## Provided material:
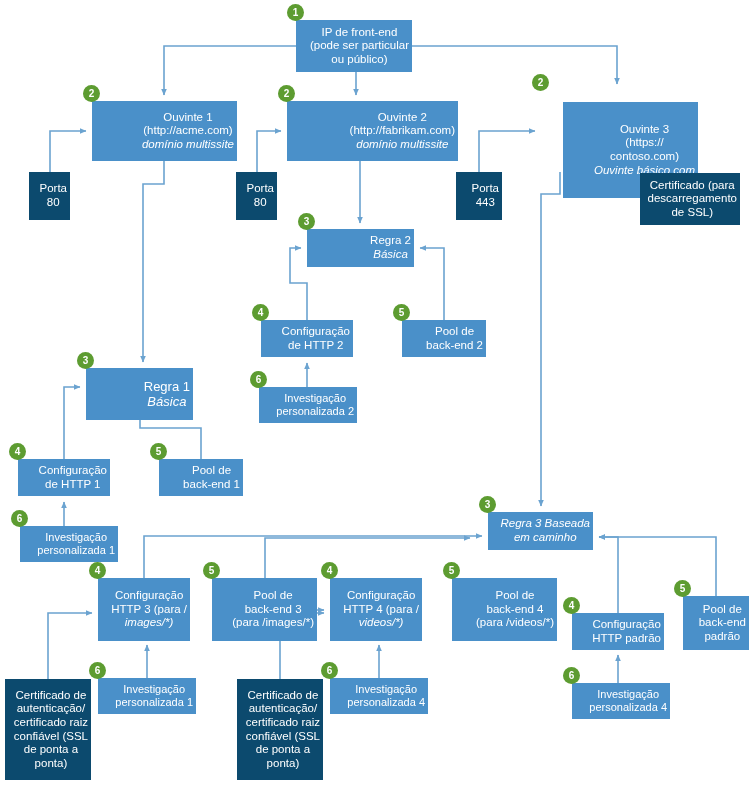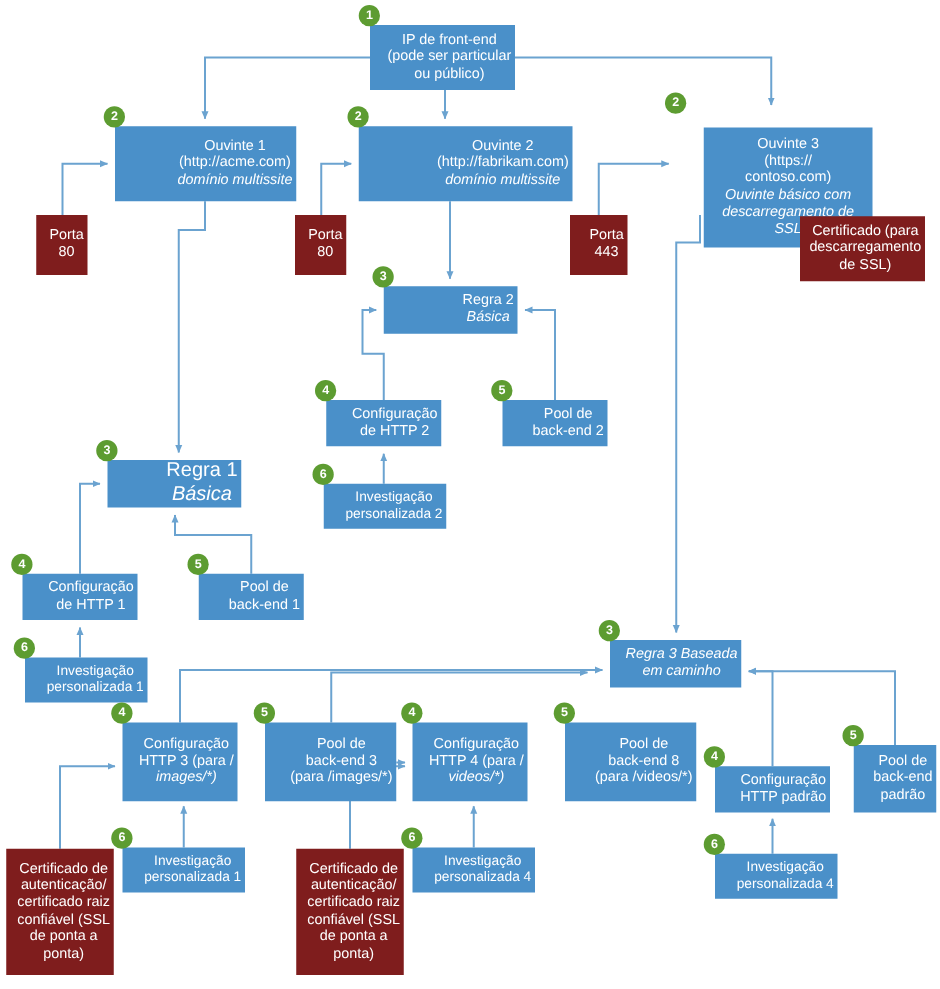--- a/index.html
+++ b/index.html
@@ -1,21 +1,21 @@
 <!DOCTYPE html>
 <html><head>
 <meta charset="utf-8">
 <style>
   html,body{margin:0;padding:0;background:#ffffff;}
   body{font-family:"Liberation Sans", sans-serif;}
   #canvas{position:relative;width:752px;height:791px;background:#ffffff;overflow:hidden;}
   .box{position:absolute;box-sizing:border-box;display:flex;align-items:center;justify-content:flex-end;
        text-align:center;color:#ffffff;line-height:1.18;padding:2px 3px;z-index:5;}
   .blue{background:#4a90c9;}
-  .teal{background:#7f1d1d;}
+  .teal{background:#0c4a6e;}
   .badge{position:absolute;width:17px;height:17px;border-radius:50%;background:#5d9c31;
          color:#ffffff;font-size:10px;font-weight:bold;display:flex;align-items:center;
          justify-content:center;z-index:20;line-height:1;}
   .it{font-style:italic;}
   svg.wires{position:absolute;left:0;top:0;width:752px;height:791px;z-index:1;}
 </style>
 </head>
 <body>
 
 <div id="canvas">
@@ -106,21 +106,20 @@
           <div class="it">domínio multissite</div>
         </div>
       </div>
       <div class="badge" style="left: 278px; top: 85px;">2</div>
       <div class="box blue" style="left: 563px; top: 90px; width: 135px; height: 96px; font-size: 11.5px; margin-top: 12px;">
         <div>
           <div>Ouvinte 3</div>
           <div>(https://</div>
           <div>contoso.com)</div>
           <div class="it">Ouvinte básico com</div>
-          <div class="it">descarregamento de SSL</div>
         </div>
       </div>
       <div class="badge" style="left: 532px; top: 74px;">2</div>
       <div class="box teal" style="left: 29px; top: 172px; width: 41px; height: 48px; font-size: 11.5px;">
         <div>
           <div>Porta</div>
           <div>80</div>
         </div>
       </div>
       <div class="box teal" style="left: 236px; top: 172px; width: 41px; height: 48px; font-size: 11.5px;">
@@ -163,21 +162,21 @@
         </div>
       </div>
       <div class="badge" style="left: 393px; top: 304px;">5</div>
       <div class="box blue" style="left: 259px; top: 387px; width: 98px; height: 36px; font-size: 11px;">
         <div>
           <div>Investigação</div>
           <div>personalizada 2</div>
         </div>
       </div>
       <div class="badge" style="left: 250px; top: 371px;">6</div>
-      <div class="box blue" style="left: 86px; top: 368px; width: 107px; height: 38px; font-size: 16px;">
+      <div class="box blue" style="left: 86px; top: 368px; width: 107px; height: 52px; font-size: 13px;">
         <div>
           <div>Regra 1</div>
           <div class="it">Básica</div>
         </div>
       </div>
       <div class="badge" style="left: 77px; top: 352px;">3</div>
       <div class="box blue" style="left: 18px; top: 459px; width: 92px; height: 37px; font-size: 11.5px;">
         <div>
           <div>Configuração</div>
           <div>de HTTP 1</div>
@@ -225,21 +224,21 @@
         <div>
           <div>Configuração</div>
           <div>HTTP 4 (para /</div>
           <div class="it">videos/*)</div>
         </div>
       </div>
       <div class="badge" style="left: 321px; top: 562px;">4</div>
       <div class="box blue" style="left: 452px; top: 578px; width: 105px; height: 63px; font-size: 11.5px;">
         <div>
           <div>Pool de</div>
-          <div>back-end 8</div>
+          <div>back-end 4</div>
           <div>(para /videos/*)</div>
         </div>
       </div>
       <div class="badge" style="left: 443px; top: 562px;">5</div>
       <div class="box blue" style="left: 572px; top: 613px; width: 92px; height: 37px; font-size: 11.5px;">
         <div>
           <div>Configuração</div>
           <div>HTTP padrão</div>
         </div>
       </div>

## Task prompt:
The answer must consist of every line from the entries above that contains "position".

## Written answer:
   #canvas{position:relative;width:752px;height:791px;background:#ffffff;overflow:hidden;}
   .box{position:absolute;box-sizing:border-box;display:flex;align-items:center;justify-content:flex-end;
   .badge{position:absolute;width:17px;height:17px;border-radius:50%;background:#5d9c31;
   svg.wires{position:absolute;left:0;top:0;width:752px;height:791px;z-index:1;}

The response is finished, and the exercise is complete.